Reproduce all of the entries character for character, while leaving out any pictures they contain.

——

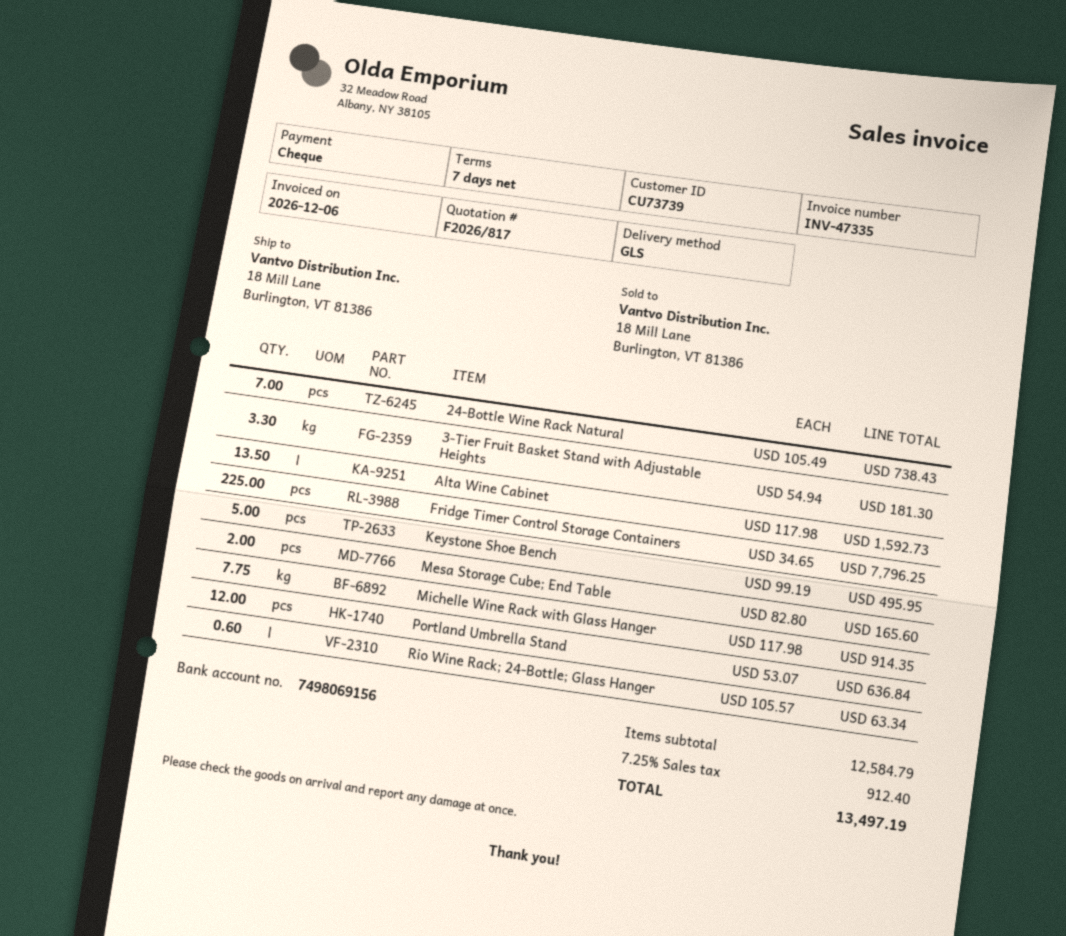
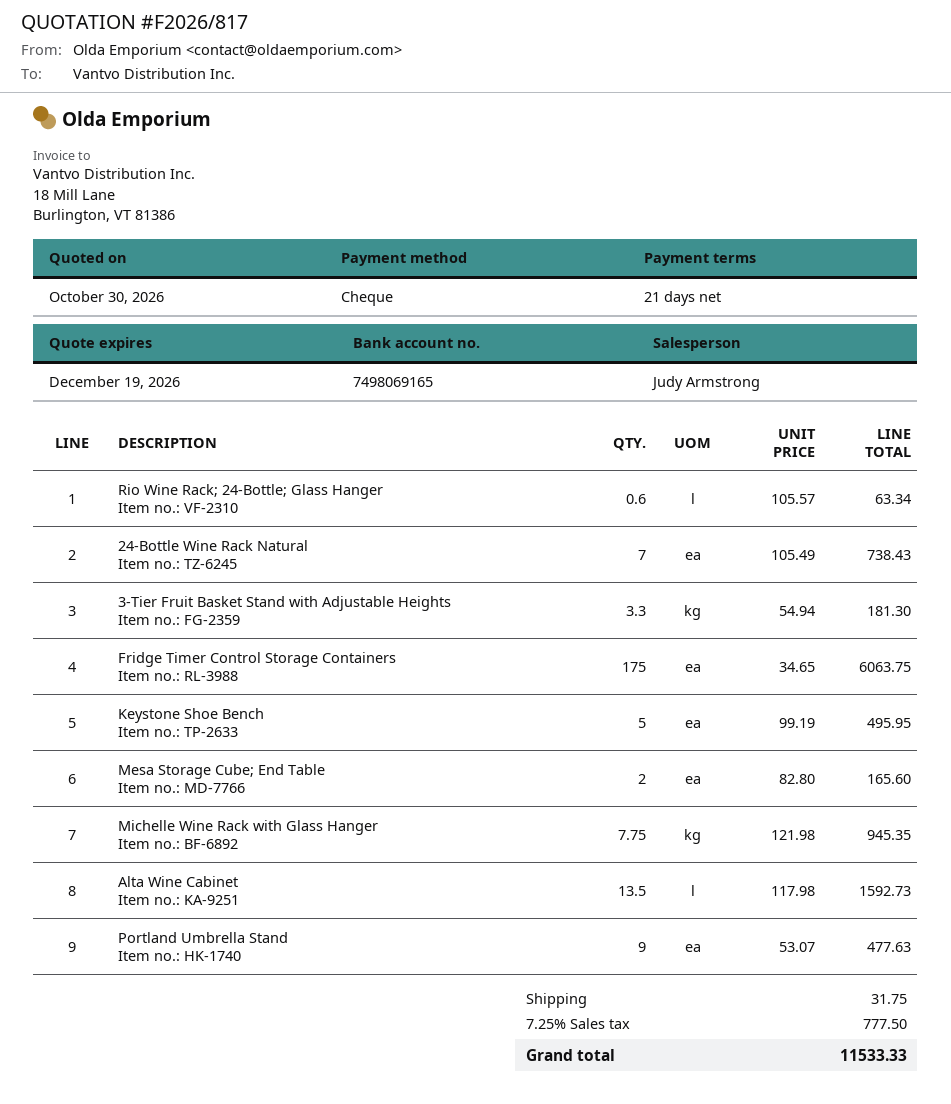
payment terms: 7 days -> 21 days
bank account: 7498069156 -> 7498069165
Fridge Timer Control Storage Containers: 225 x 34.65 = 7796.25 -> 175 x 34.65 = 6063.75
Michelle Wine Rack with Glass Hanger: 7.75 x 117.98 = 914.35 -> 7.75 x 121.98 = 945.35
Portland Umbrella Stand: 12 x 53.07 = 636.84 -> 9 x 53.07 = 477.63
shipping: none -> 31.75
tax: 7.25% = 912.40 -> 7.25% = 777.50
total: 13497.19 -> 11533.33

——

SOLUTION FOR THIS TASK:
payment terms: 7 days -> 21 days
bank account: 7498069156 -> 7498069165
Fridge Timer Control Storage Containers: 225 x 34.65 = 7796.25 -> 175 x 34.65 = 6063.75
Michelle Wine Rack with Glass Hanger: 7.75 x 117.98 = 914.35 -> 7.75 x 121.98 = 945.35
Portland Umbrella Stand: 12 x 53.07 = 636.84 -> 9 x 53.07 = 477.63
shipping: none -> 31.75
tax: 7.25% = 912.40 -> 7.25% = 777.50
total: 13497.19 -> 11533.33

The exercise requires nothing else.